Ingredients for a favourable freelancer

I’ve worked with freelancers across the world and through various timezones. Some have been friends I’ve been trying to help out while others have become friends. Some have been great at their jobs while others have been awful.

So what makes a good freelancer? Someone who makes my job easy. I have deadlines. I need work produced. If you can help me with this goal then I’m going to keep giving you work.

I reckon there are four main things that help to make a top quality freelancer.

Has a high standard of writing
Goes without saying, really. The less I have to edit to make your articles up to standard, the better. As you’ll see below, this isn’t the be all and end all for me.

Follows instructions
When I send out work I want it written in a certain way, in a certain style. The quicker you can pick this up, the better. If I’m constantly having to change your formatting, your insistence on using American spellings or adding/removing words, I’m not going to be too pleased with you.

I also like to provide feedback to my writers. If you’re doing something wrong — whether there’s something up with the way you write things, lay things out or if it just seems like something that I personally don’t like — then take that on board. If you ignore what I’ve asked of you — even if it’s something simple that you don’t agree with, such as using Comic Sans (which I’d never do, but I could understand you not wanting to do that) — and you carry on in your own way, perhaps using Helvetica because you think it’s a nicer font, then you’re going to lose marks.

Communicates well
There are two main parts to this. Firstly, I want to know well in advance if you have any problems with the work I’ve sent you. If you can’t meet a deadline, tell me as soon as you know, not the day it’s due. Sometimes deadlines can be moved to help you, other times I’ll need to find someone else to write something. Either way, I’d like to make a decision on this early. Likewise, if you’re going to be unavailable for a stretch of time, perhaps you’re going on holiday, let me know a before you leave for the airport.

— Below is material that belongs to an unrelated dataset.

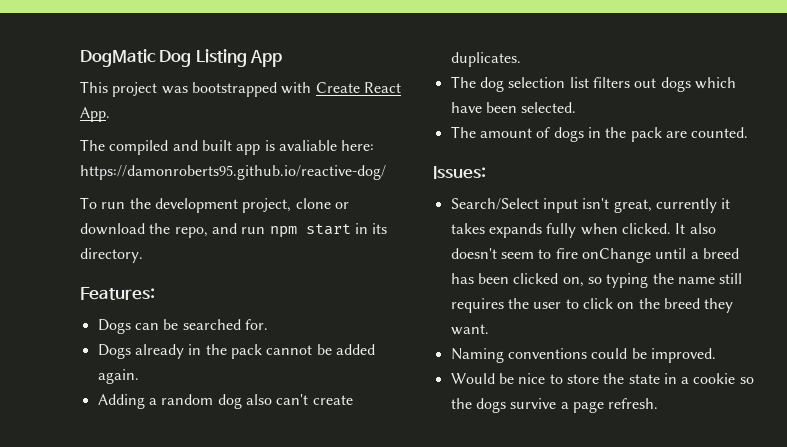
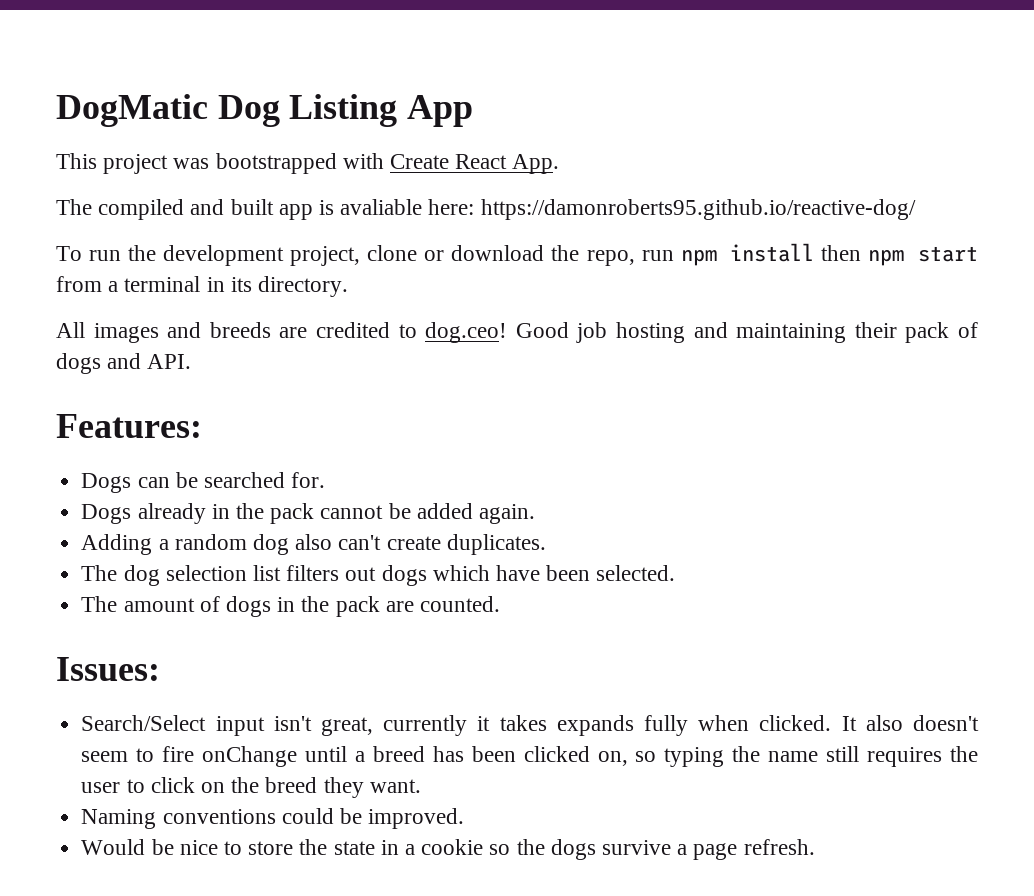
[211,223,237,234] and -> (635, 258) none
[305,223,388,235] [80,248,143,263] start in its directory. -> [730,243,978,266] [56,276,349,297] [56,322,979,343] [56,353,192,374] install then npm start from a terminal in its directory. // All images and breeds are credited to dog.ceo! Good job hosting and maintaining their pack of dogs and API.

The second part is that you should remember I’m a person and sometimes I get bored at work too. Send me a fun, friendly e-mail every now and then (not a fwd: of a cat picture) and get to know me. I have some good contacts in my freelancer list and I have some good friends. In a toss up, the friend gets the extra work.

If you’re being friendly, and I do encourage it, make sure not to go too far. E-mails can be casual but work must always stay professional. Don’t drop writing standards in your messages either. I won’t be marking you down on your e-mails, but I will raise an eyebrow if you use phrases like ‘lolzhard’ or you start throwing in too many exclamation marks.

Beats deadlines
Not meets deadlines. Beats them. This is the most important aspect of the four, especially if you’re asking me for more work.

If you’re a full time freelancer I expect this. If you’re doing it in your spare time and you get it into me at the deadline, more often than not I’m going to assume you did it the night before. Like you did at university. Like you did at school.

I did that too. It’s fine to do that. If you want to get extra work from me, though, the easiest way is to impress me by getting things back to me early. This shows me that you’re keen and you can handle the work.

If I was offered a choice between an article on time with one minor mistake or an article two days early but with three minor mistakes, I’d take the second every time. I have to read and edit everything that comes in and so long as your basic article is sound, I don’t mind you having an extra typo in there to get in my inbox a bit early. I’m not encouraging you rush things, but if you leave articles overnight so you can look at them with a fresh eye and you generally find only one or two small things to change, it’s not worth the wait. No article’s ever perfect, I don’t expect that.

Mix the four together and you’ve become a pretty amazing asset to me. Thank you.